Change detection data
--------------------------------
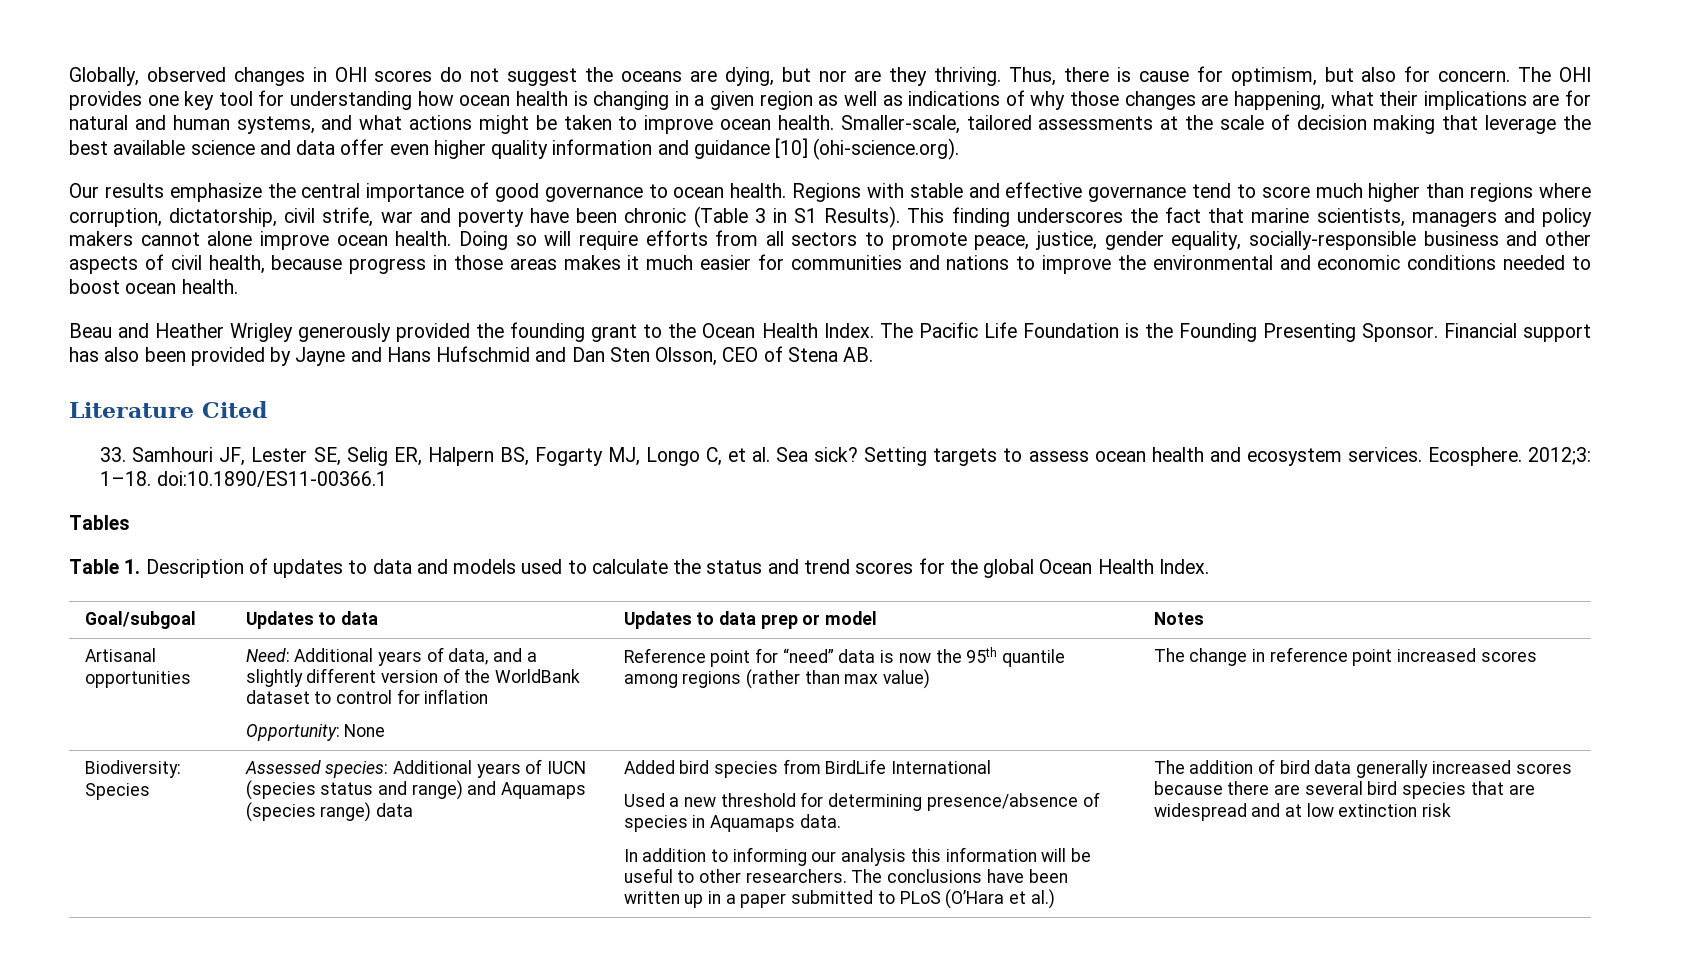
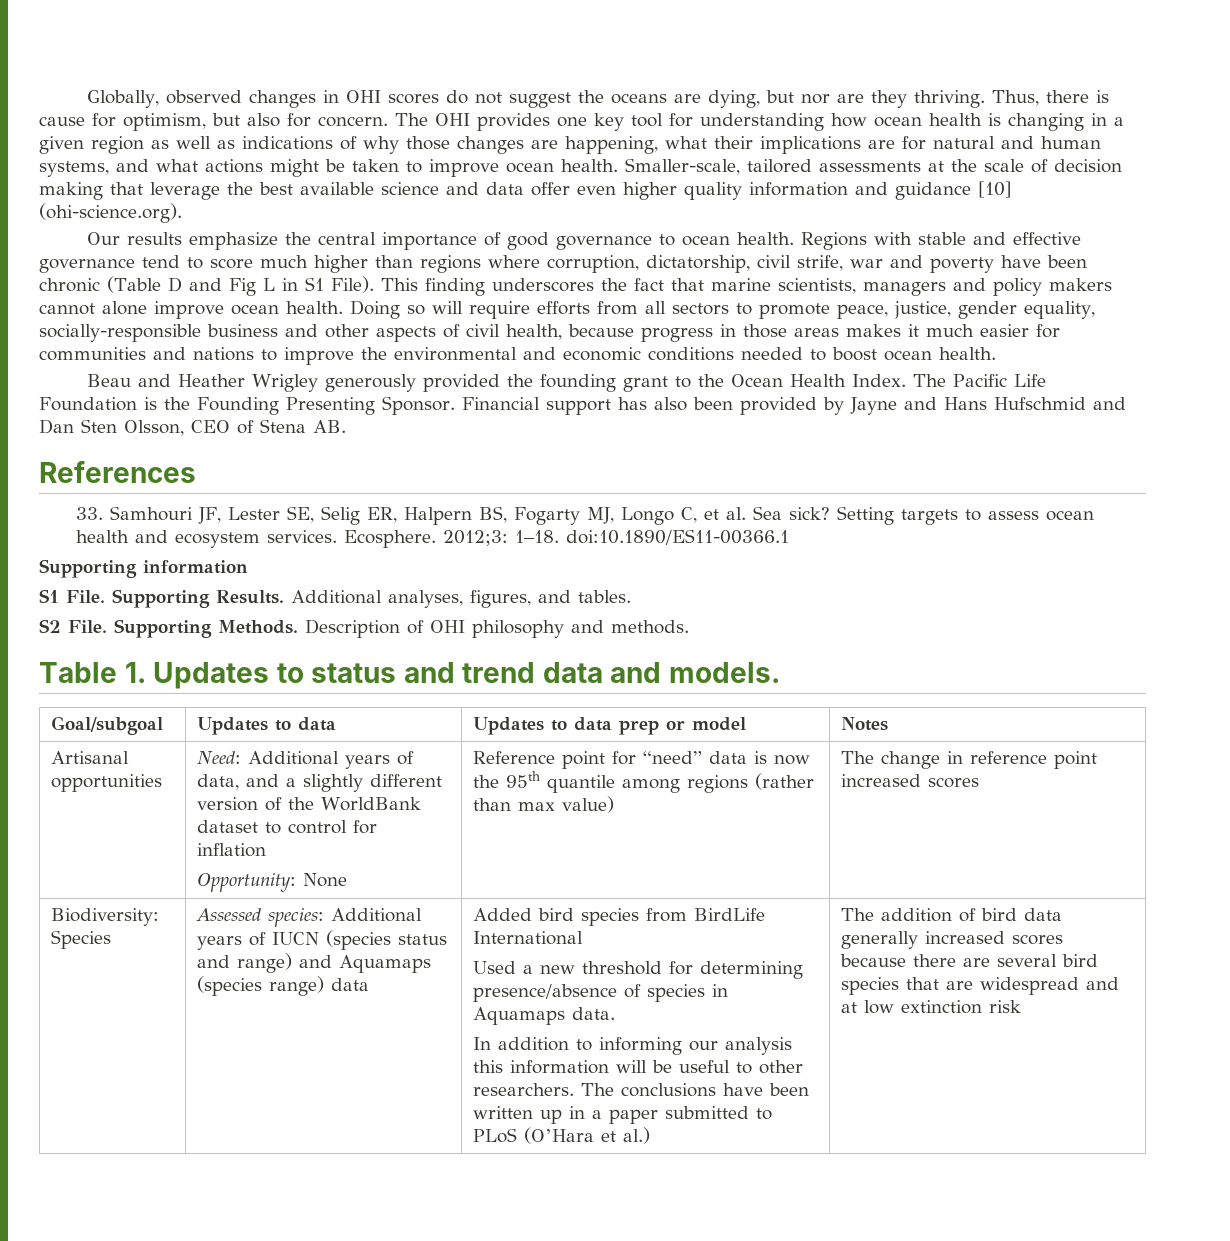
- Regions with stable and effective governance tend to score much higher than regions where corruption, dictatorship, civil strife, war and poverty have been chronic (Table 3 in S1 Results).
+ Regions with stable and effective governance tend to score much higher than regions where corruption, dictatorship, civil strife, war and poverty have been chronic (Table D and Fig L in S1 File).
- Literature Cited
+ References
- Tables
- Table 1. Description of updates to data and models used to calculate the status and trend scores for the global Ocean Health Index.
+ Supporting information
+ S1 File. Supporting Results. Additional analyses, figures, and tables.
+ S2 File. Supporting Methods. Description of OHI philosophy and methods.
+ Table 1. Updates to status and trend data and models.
--------------------------------
**Problem to work on**. Where a line of the data above includes the string "than", pull it out.

**Result of the exercise**.
- Regions with stable and effective governance tend to score much higher than regions where corruption, dictatorship, civil strife, war and poverty have been chronic (Table 3 in S1 Results).
+ Regions with stable and effective governance tend to score much higher than regions where corruption, dictatorship, civil strife, war and poverty have been chronic (Table D and Fig L in S1 File).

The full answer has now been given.